Arturo Martini è ai vertici della scultura figurativa della prima metà del Novecento, soprattutto per la sua capacità di narrare storie e miti, fornendo soluzioni sempre nuove in cui però resta costante la tensione verso qualcosa che trascende il visibile: una meta, un desiderio, come ben dimostra questa Ofelia.

09 - Il miracolo (cattedrale gotica) di Marino Marini

Davanti a noi un uomo patito e scarnificato, con le spalle ad angolo aguzzo, la testa fortemente inclinata e lo sguardo perso nel vuoto: non è un miracolo, è l’attesa che questo avvenga. Quest’opera di Marino Marini appartiene alla cosiddetta stagione gotica, un periodo in cui l’artista realizzò i suoi capolavori prendendo ispirazione dall’arte scultorea del tardo medioevo, enfatizzando la mancanza di armonia delle forme.
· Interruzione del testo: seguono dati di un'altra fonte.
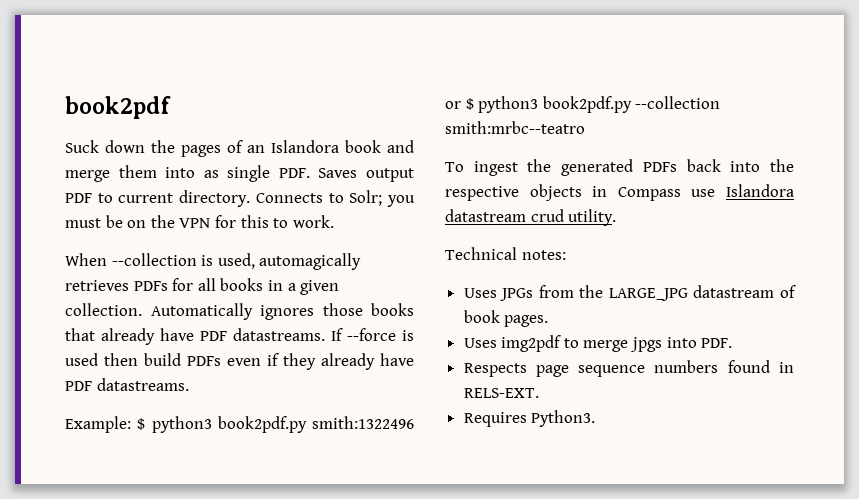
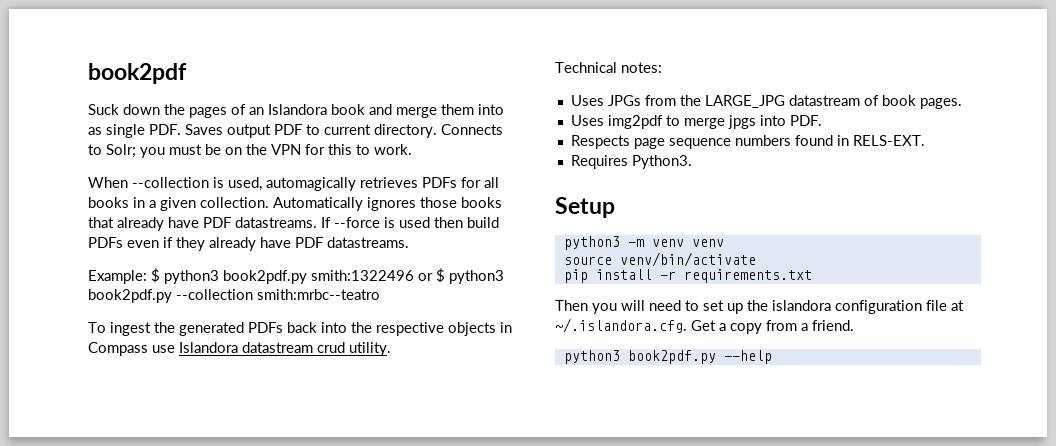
(596, 418) none -> [555,197,615,218] [563,236,724,250] [563,252,756,267] [563,269,812,283] [555,300,964,314] [555,318,854,334] [563,350,772,364] // Setup // python3 -m venv venv // source venv/bin/activate // pip install -r requirements.txt // Then you will need to set up the islandora configuration file at ~/.islandora.cfg. Get a copy from a friend. // python3 book2pdf.py --help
Questa fase artistica prese vita dai bombardamenti di Milano del 1942 che lasciarono un segno profondo nell’animo dello scultore. Il Miracolo è datato l’anno successivo. In tale periodo Marini realizzò una serie di personaggi, facendo riferimento al lessico della religione cattolica; quest’opera, infatti, fu realizzata insieme ai gessi Arcangelo e Arcangela. Le tre sculture, molto simili per aspetto e materia, rappresentano tutte e tre l’umanità spogliata di ogni certezza e posta dinanzi a un vuoto che attende di essere riempito dal divino.
Per Il Miracolo è utilizzata una tecnica particolare, colando e modellando strati di gesso su una struttura di cartapesta. Marini esaspera una tensione fortemente espressionista attraverso la flessione del collo e il patetismo del volto. Il verticalismo, la scarna semplicità, la gravità dolorosa, l’asimmetria e le sproporzioni tra le parti rendono questo pezzo testimone accorato della realtà di quel tempo. La figura ascetica avvolta in un saio esprime i tormenti della guerra. Nella sua dimessa povertà e nell’umiltà della forma e della materia, l’opera appare rivestita da un alone di misticismo e spiritualità. Perfino il colore concorre a questo scopo, tra il contrasto del bianco candido, i tocchi appena accennati di rosso che rimanda alle ferite, e il nero delle croci appena abbozzate.
Quest’opera è un esemplare unico, a differenza di gran parte della produzione dell’artista che si sviluppa, invece, per grandi temi, come i Cavalieri e le Pomone, di cui si possono ammirare alcuni esempi esposti in queste stesse sale. Marini fu legato a Emilio Jesi da una salda amicizia; lo ritrasse persino nel 1947 nel busto che si può vedere alla porta della sala 40.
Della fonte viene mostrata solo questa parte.